Une délégation kényane a rencontré l'agence numérique gabonaise pour explorer les technologies au service de la cohabitation entre humains et éléphants.

L'Agence Nationale des Infrastructures Numériques et des Fréquences (ANINF) a reçu jeudi une délégation venue du Kenya, dans le cadre d'un programme régional de protection de la faune. L'enjeu : mobiliser le numérique pour limiter les tensions entre populations rurales et éléphants de forêt. Le dossier reste à ce stade peu détaillé, une seule source ayant rapporté la rencontre.

Éléphant de forêt africain en bordure de végétation dense
Le projet vise à limiter les tensions entre populations rurales et éléphants de forêt grâce au numérique.

Une rencontre entre numérique et conservation

L'ANINF, dirigée par Alberto Wenceslas Moungenguni Moudoki, a accueilli une délégation de l'organisation kényane AB Entheos, mandatée par la Wildlife Conservation Society. L'échange s'inscrit dans le projet « Coexistence pacifique entre l'Homme et l'Éléphant », financé par l'Initiative pour les Forêts d'Afrique Centrale.

Ce programme vise un problème bien réel au Gabon : les conflits entre riverains et pachydermes, fréquents dans les zones rurales où les éléphants s'aventurent parfois près des cultures et des habitations. L'idée d'y associer une agence numérique suggère une piste de solution technologique, sans que le contenu précis des outils envisagés n'ait été détaillé.

Ce que l'on sait, ce qui reste à préciser

À retenir :

  • Rencontre tenue jeudi au siège de l'ANINF.
  • Partenaire kényan mandaté par la Wildlife Conservation Society.
  • Financement assuré par l'Initiative pour les Forêts d'Afrique Centrale.
  • Objectif affiché : réduire les tensions homme-éléphant grâce au numérique.

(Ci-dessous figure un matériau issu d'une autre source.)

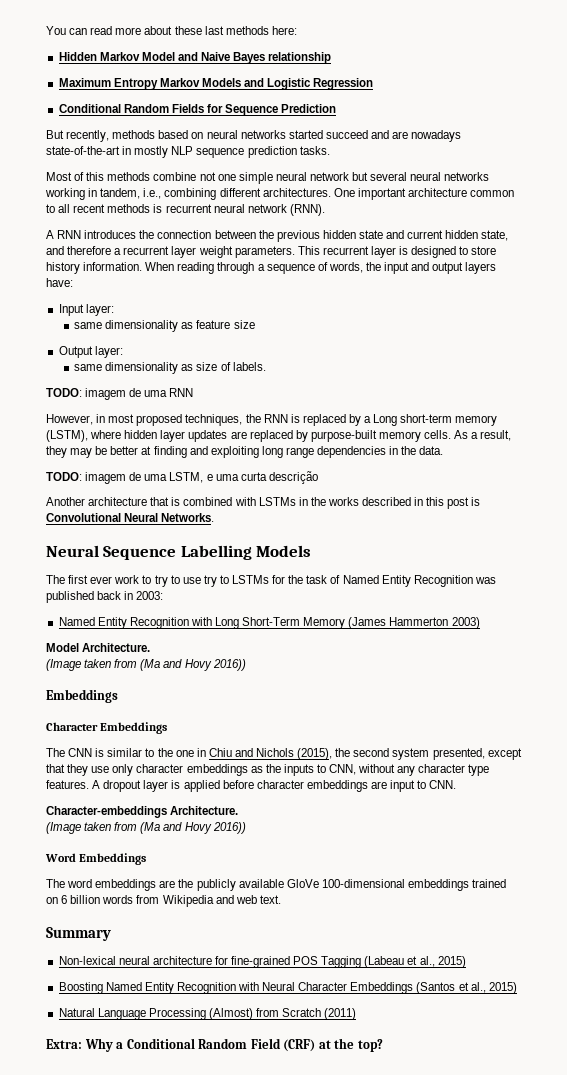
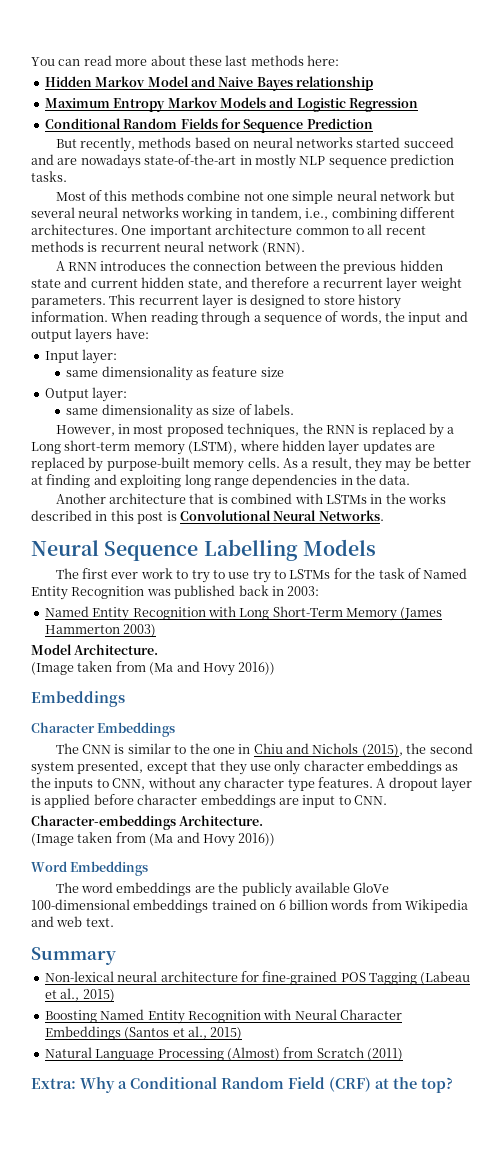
[46,388,194,400] // TODO: imagem de uma RNN -> (295, 409) none
[46,471,318,484] // TODO: imagem de uma LSTM, e uma curta descrição -> (411, 479) none

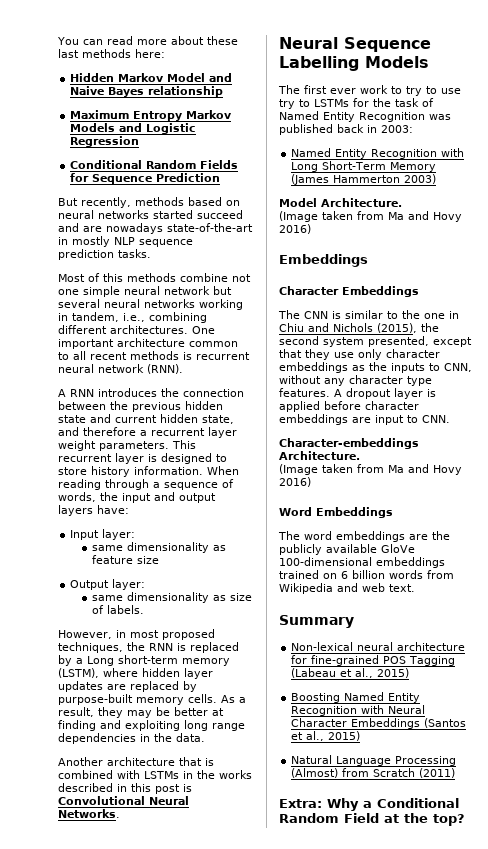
[149,661,276,676] (Ma and Hovy 2016)) -> [388,211,462,222] [279,224,311,234] Ma and Hovy 2016)
[149,832,276,847] (Ma and Hovy 2016)) -> [388,464,462,475] [279,477,311,487] Ma and Hovy 2016)
[329,1077,371,1092] (CRF) -> (379, 818) none

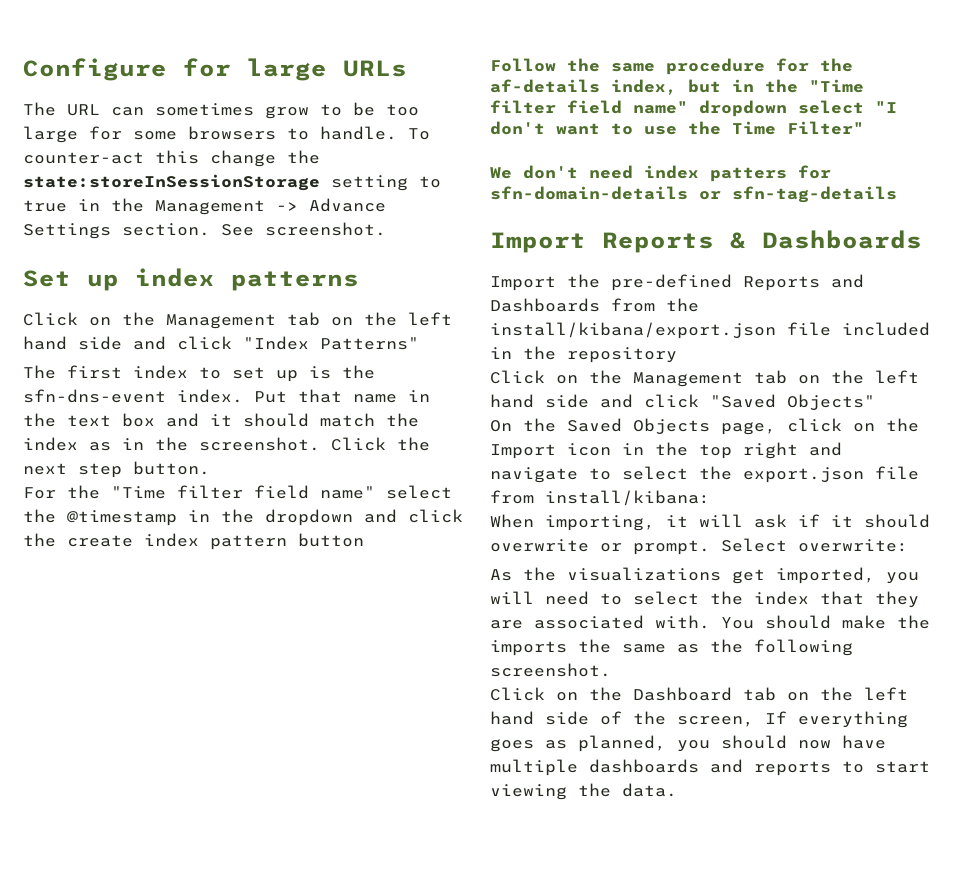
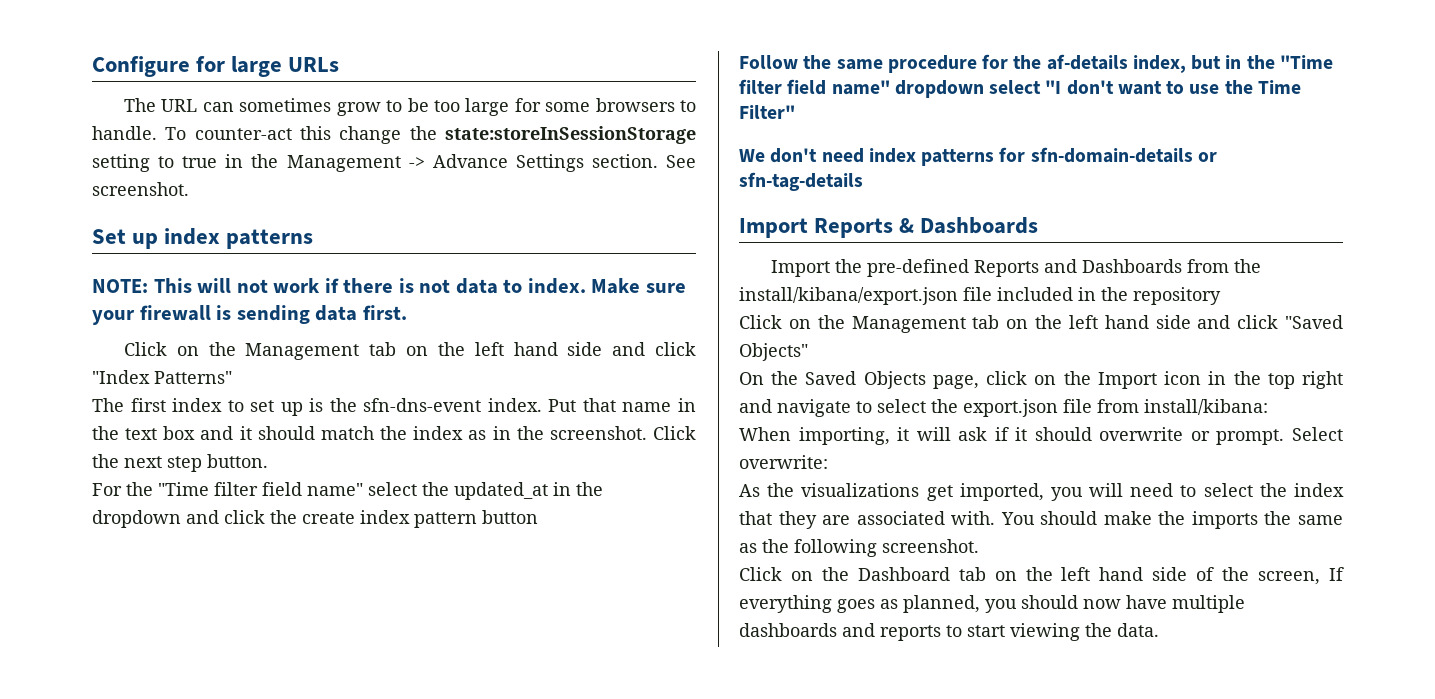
(359, 281) none -> [92,278,686,294] [92,305,407,325] // NOTE: This will not work if there is not data to index. Make sure your firewall is sending data first.
[67,510,177,526] @timestamp -> [454,482,548,500] updated_at
[710,167,787,182] patters -> [921,149,995,166] patterns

Ce qui manque encore : le calendrier du projet, les technologies concrètement envisagées (capteurs, alertes, cartographie ?) et les zones du Gabon qui seraient concernées en priorité. Une seule source ayant rapporté l'information, ces éléments demandent confirmation.

Et pour les Gabonais ?

Si le projet se concrétise, les premiers bénéficiaires seraient les communautés vivant en zone forestière, souvent exposées aux dégâts causés par le passage des éléphants sur les cultures vivrières. L'implication de l'ANINF ouvrirait aussi une piste inédite : celle d'un numérique gabonais mis au service de l'environnement, et non seulement des télécoms. Reste à voir si l'annonce se traduira par un dispositif opérationnel sur le terrain.